Let’s run it and see the approximated solution it found:

%%time

# Run the greedy optimization
(best_google, best_facebook, best_twitter), obj = greedy_optimization(TOTAL_BUDGET, alphas, betas)

# Print the result
print('='*59 + '\n' + ' '*24 + 'Solution' + ' '*24 + '\n' + '='*59)
print(f'Returns = ${round(obj):,}\n')
print('Marketing allocation:')
print(f' - Google Ads   = ${round(best_google):,}')
print(f' - Facebook Ads = ${round(best_facebook):,}')
print(f' - Twitter Ads  = ${round(best_twitter):,}')

===========================================================
                        Solution                        
===========================================================
Returns = $224,534

Marketing allocation:
 - Google Ads   = $35,476
 - Facebook Ads = $31,722
 - Twitter Ads  = $32,802
CPU times: total: 0 ns
Wall time: 21.6 ms

After running our calculations, we find that our total return is $224,533. You might wonder if we can improve it by tweaking our model more or running more iterations.

This kind of guarantee is exactly where nonlinear programming comes to the rescue: it can output the best solution possible, also called the optimal solution.

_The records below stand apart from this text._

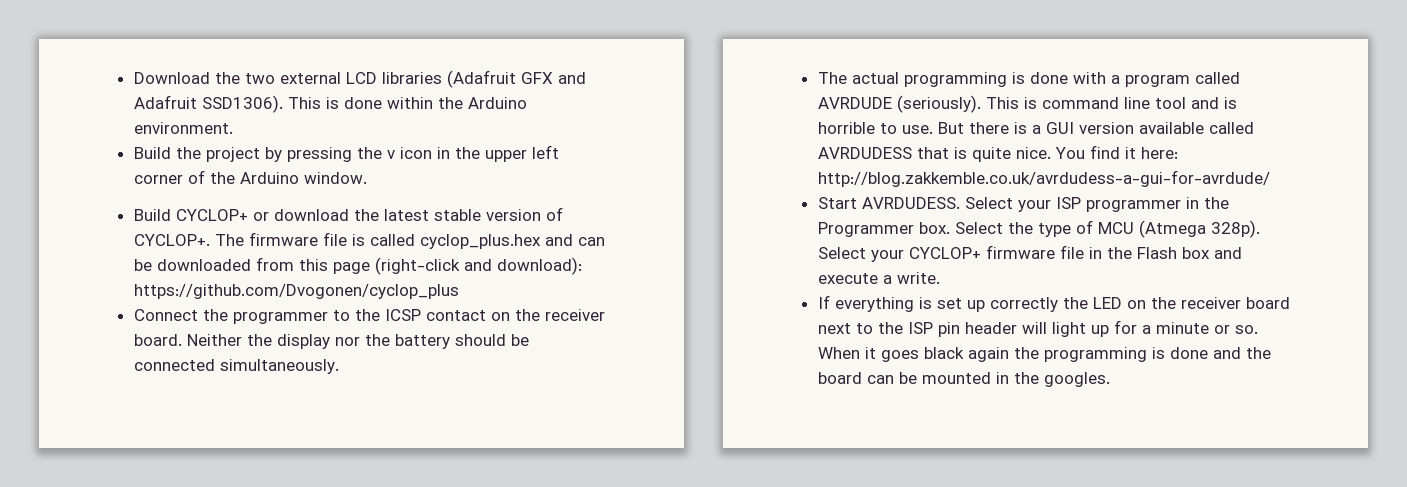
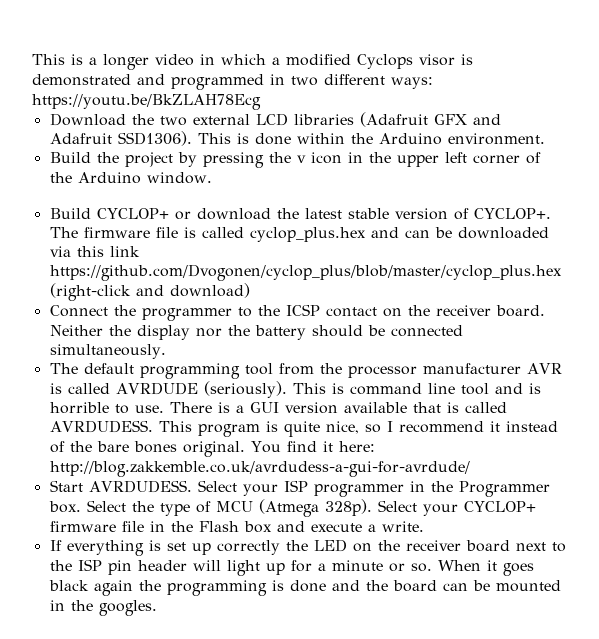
(133, 78) none -> [32,54,473,70] [32,74,433,90] [32,94,261,110] This is a longer video in which a modified Cyclops visor is demonstrated and programmed in two different ways: https://youtu.be/BkZLAH78Ecg //
[255,257,582,275] [133,284,459,299] from this page (right-click and download): https://github.com/Dvogonen/cyclop_plus -> [49,246,140,257] [49,264,562,281] [49,283,250,301] via this link https://github.com/Dvogonen/cyclop_plus/blob/master/cyclop_plus.hex (right-click and download)
[851,72,1190,87] actual programming is done with a program -> [83,363,562,379] [49,383,62,394] default programming tool from the processor manufacturer AVR is
[937,122,1009,134] But there -> [169,402,212,413] There
[1208,122,1254,134] [817,147,1051,162] called AVRDUDESS that is quite nice. -> [412,402,507,413] [49,420,558,437] [49,441,245,457] that is called AVRDUDESS. This program is quite nice, so I recommend it instead of the bare bones original.

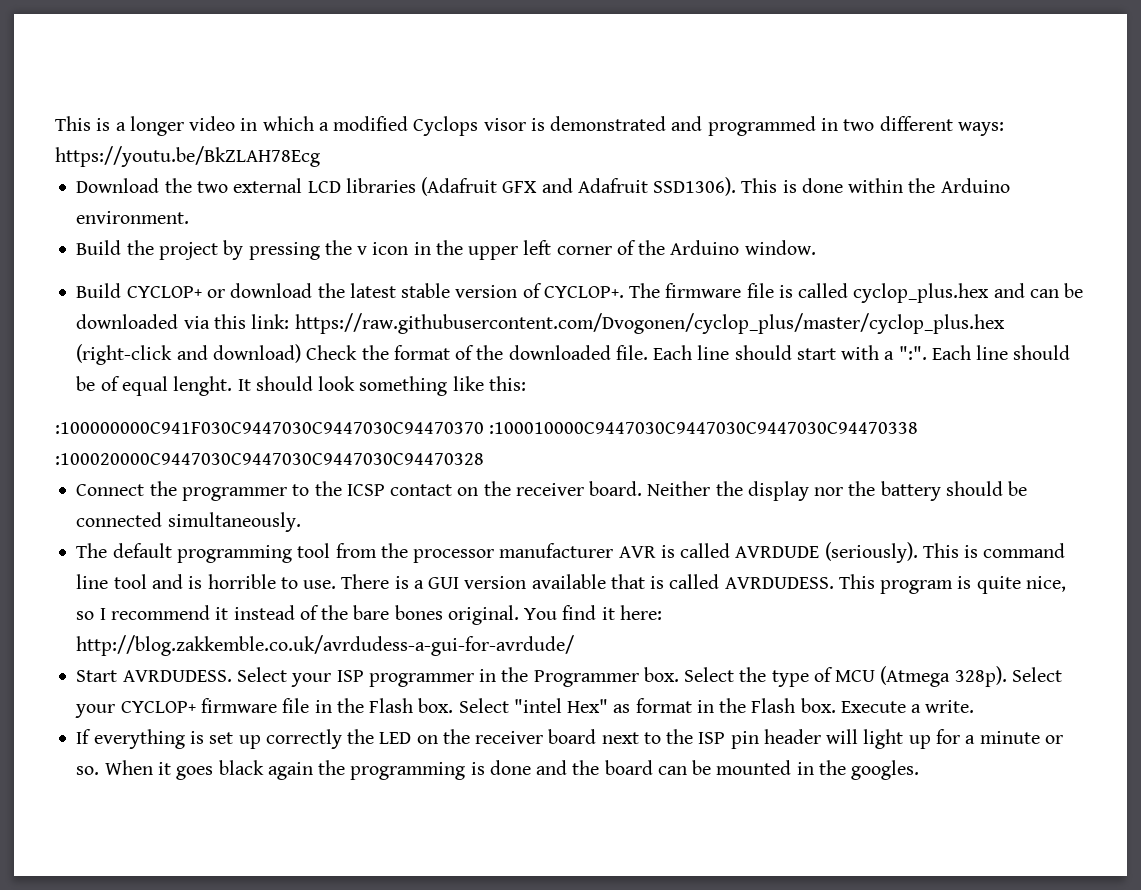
[109,246,140,257] [49,264,562,281] link https://github.com/Dvogonen/cyclop_plus/blob/master/cyclop_plus.hex -> [251,313,1005,334] link: https://raw.githubusercontent.com/Dvogonen/cyclop_plus/master/cyclop_plus.hex
(250, 290) none -> [306,345,1071,360] [76,376,526,396] [55,422,919,434] [55,453,484,465] Check the format of the downloaded file. Each line should start with a ":". Each line should be of equal lenght. It should look something like this: // :100000000C941F030C9447030C9447030C94470370 :100010000C9447030C9447030C9447030C94470338 :100020000C9447030C9447030C9447030C94470328
[243,521,362,533] box and execute -> [418,698,906,713] box. Select "intel Hex" as format in the Flash box. Execute

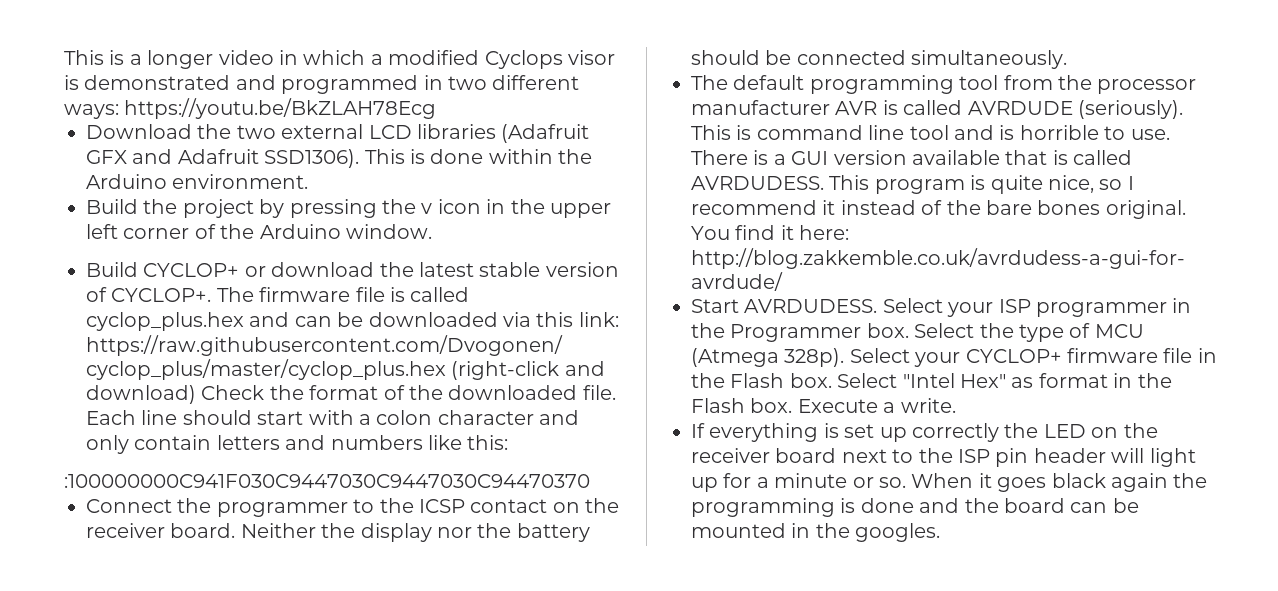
[898,345,1071,360] [76,376,448,396] ":". Each line should be of equal lenght. It should look something -> [376,410,580,425] [86,435,423,454] colon character and only contain letters and numbers
[489,422,919,434] [55,453,484,465] :100010000C9447030C9447030C9447030C94470338 :100020000C9447030C9447030C9447030C94470328 -> (590, 481) none
[513,698,562,713] "intel -> [902,373,955,388] "Intel

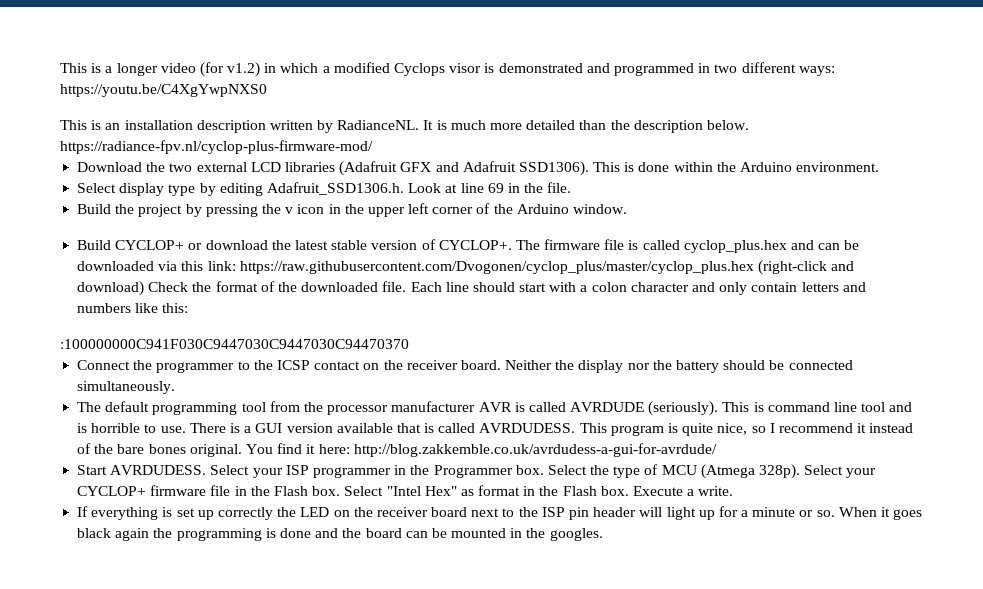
(274, 57) none -> [199,62,261,77] (for v1.2)
[124,98,437,119] https://youtu.be/BkZLAH78Ecg -> [60,84,267,97] [60,120,749,133] [60,140,373,154] https://youtu.be/C4XgYwpNXS0 // This is an installation description written by RadianceNL. It is much more detailed than the description below. https://radiance-fpv.nl/cyclop-plus-firmware-mod/
(309, 181) none -> [77,182,572,196] // Select display type by editing Adafruit_SSD1306.h. Look at line 69 in the file.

On top of this overwhelming advantage, it is also faster to run.

To solve the marketing budget allocation problem using nonlinear programming, we’ll use the CVXPY library, which supports conic optimization thanks to specialized solvers like ECOS, MOSEK (interior point method), and SCS (first-order method). In this example, we’ll use the open-source ECOS solver to find the optimal solution.

Let’s set up the optimization problem:

Our decision variables are the (positive) budgets for each channel
Our constraint is that the sum of all budgets must not exceed the total budget
Our objective is to maximize the total return, which is the sum of the returns for each channel

import cvxpy as cp

# Variables
google   = cp.Variable(pos=True)
facebook = cp.Variable(pos=True)
twitter  = cp.Variable(pos=True)

# Constraint
constraint = [google + facebook + twitter <= TOTAL_BUDGET]

# Objective
obj = cp.Maximize(alphas[0] + betas[0] * cp.log(google)
                + alphas[1] + betas[1] * cp.log(facebook)
                + alphas[2] + betas[2] * cp.log(twitter))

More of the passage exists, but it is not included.